Y hay otra madre más que es España. Hay toda una dimensión fuertemente política en esta película. Janis contrata a Arturo, un antropólogo forense, para comandar las excavaciones de una fosa de víctimas de la derecha franquista. Hay quien considera superfluo, por demasiado viejo, revolver los crímenes de las dictaduras sudamericanas de hace medio siglo: pues esta película muestra que aun luego de 85 años pueden seguir abiertas las heridas nunca sanadas por el secreto cobarde, la prepotencia autoritaria y la desidia inmediatista. Y también aquí entra la cámara amorosa: nunca unos esqueletos semidestruidos se vieron tan bellos y tan luminosos, esqueletos que podemos ver también a través de la mirada de los descendientes, a quienes finalmente se les concedió la posibilidad de velar, dar concreción a la pérdida, que en la mayor parte de los casos ya no es personal sino social, nacional. Entonces, también hay paralelismo con aquellas heroicas viudas y huérfanas del fascismo, y la noción de que el futuro de un país requiere procesar el pasado. Esto es enunciado por la politizada Janis a la todavía inocente Ana. Es uno de diversos gestos militantes de Madres paralelas. Otro más es la remera, que dice “We should all be feminists”. Y otro más, el epígrafe final de Eduardo Galeano.
No hay un casamiento totalmente orgánico entre el melodrama más íntimo de Janis y Ana y esa dimensión política.
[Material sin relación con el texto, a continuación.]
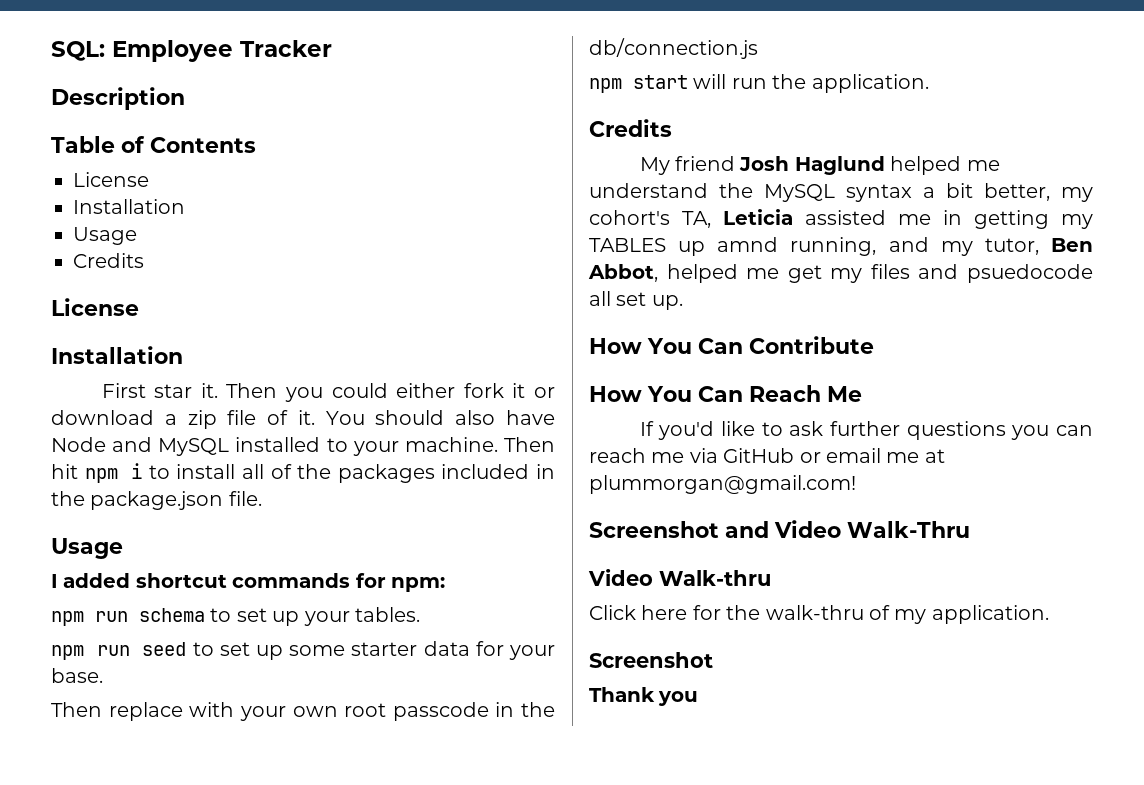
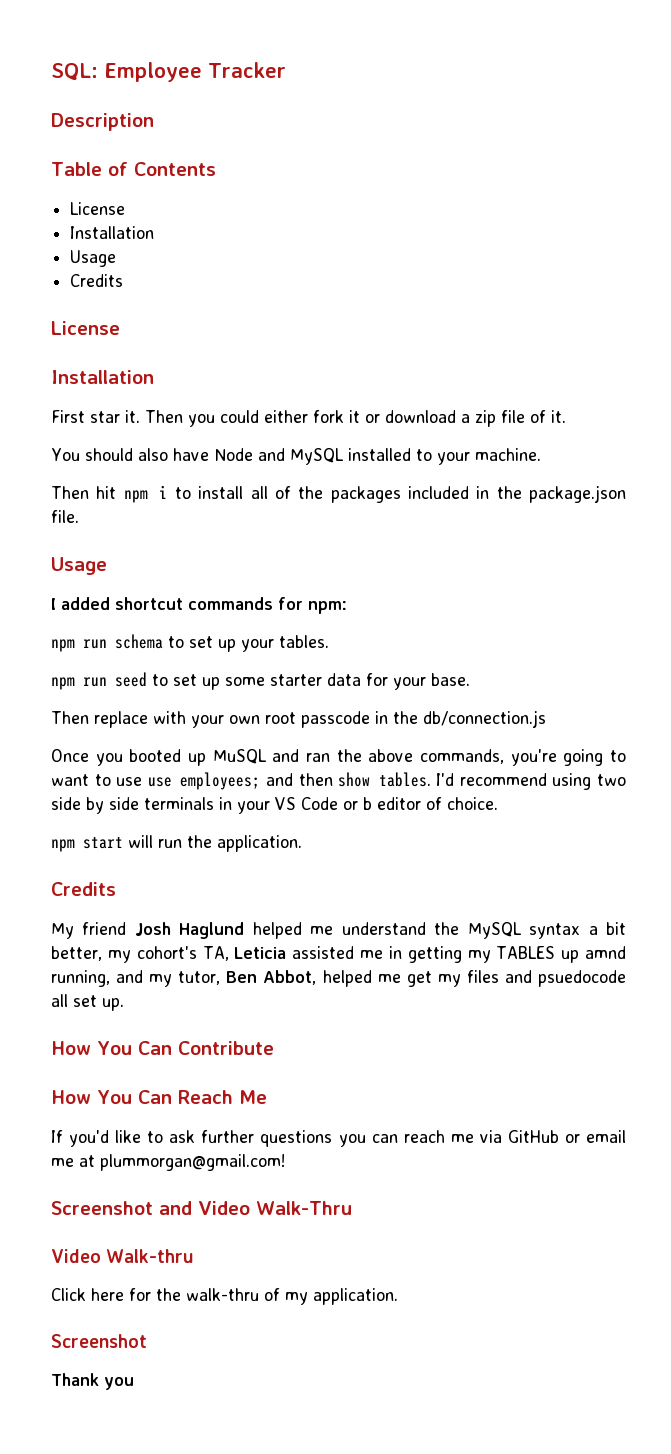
(315, 417) none -> (566, 416) //
(498, 444) none -> (541, 454) //
(758, 48) none -> [51,749,626,766] [51,772,626,790] [51,797,498,814] // Once you booted up MuSQL and ran the above commands, you're going to want to use use employees; and then show tables. I'd recommend using two side by side terminals in your VS Code or b editor of choice.

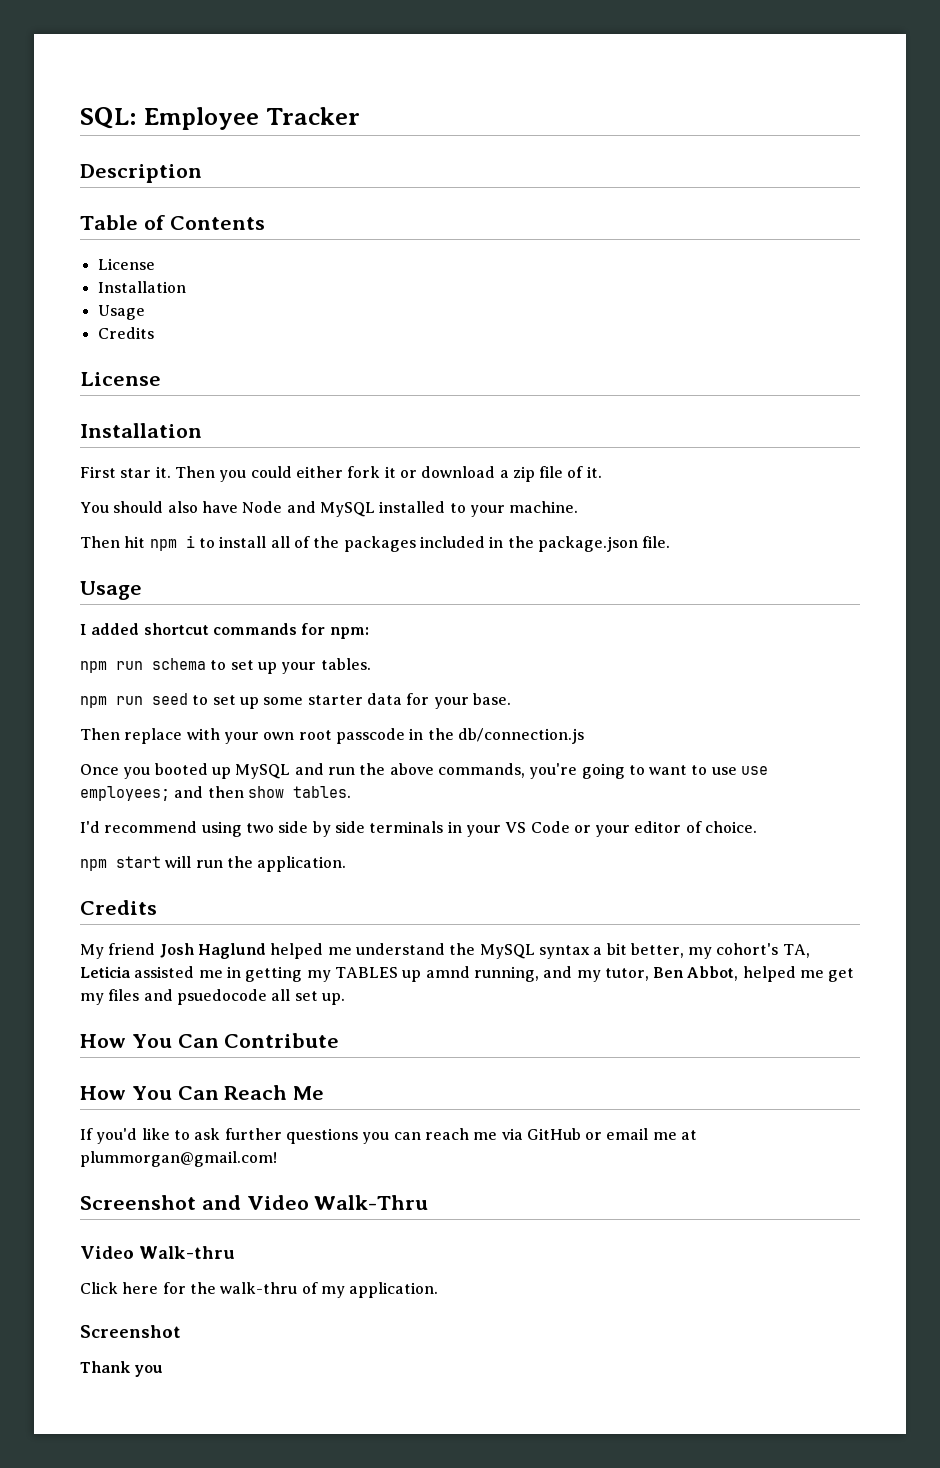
[212,749,330,764] MuSQL and ran -> [235,763,355,779] MySQL and run
(431, 779) none -> (351, 792) //
[363,797,372,810] b -> [595,825,631,837] your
Esta película deja una sensación menos íntegra, menos perfecta que la de tantas películas de Almodóvar. Ambos componentes están imperfectamente rejuntados, como las propias osamentas desenterradas. Es discutible si esa imperfección es un defecto. También hubiera sido artificial que el retorcido rumbo del melodrama estuviera encorsetado por un sentido alegórico funcional al mensaje ideológico grande que la película expresamente pretende dejar. El melodrama, a su vez, está cargado de mensajes ideológicos que tendemos a ver como “chicos” porque involucran lo privado, lo íntimo, lo personal, pero la película, justamente, rehúsa esa jerarquía, y les atribuye similar peso. Las dos dimensiones no se amalgaman del todo, pero se suman, se entreveran, rebotan unas en otras, y hay varios detalles conectándolas, como, por ejemplo, el hecho de que Teresa esté haciendo un rol en Doña Rosita la soltera, la obra final de Federico García Lorca, justo antes de que fuera fusilado y enterrado en paradero desconocido. Una vez más, esto no tiene una dimensión simbólica fácil de decodificar, pero funciona como un trayecto conceptual adicional en la rica trama de esta película tierna, intensa y combativa.
Madres paralelas, dirigida por Pedro Almodóvar, con Penélope Cruz, Milena Smit, Israel Elejalde. España, 2021. Netflix.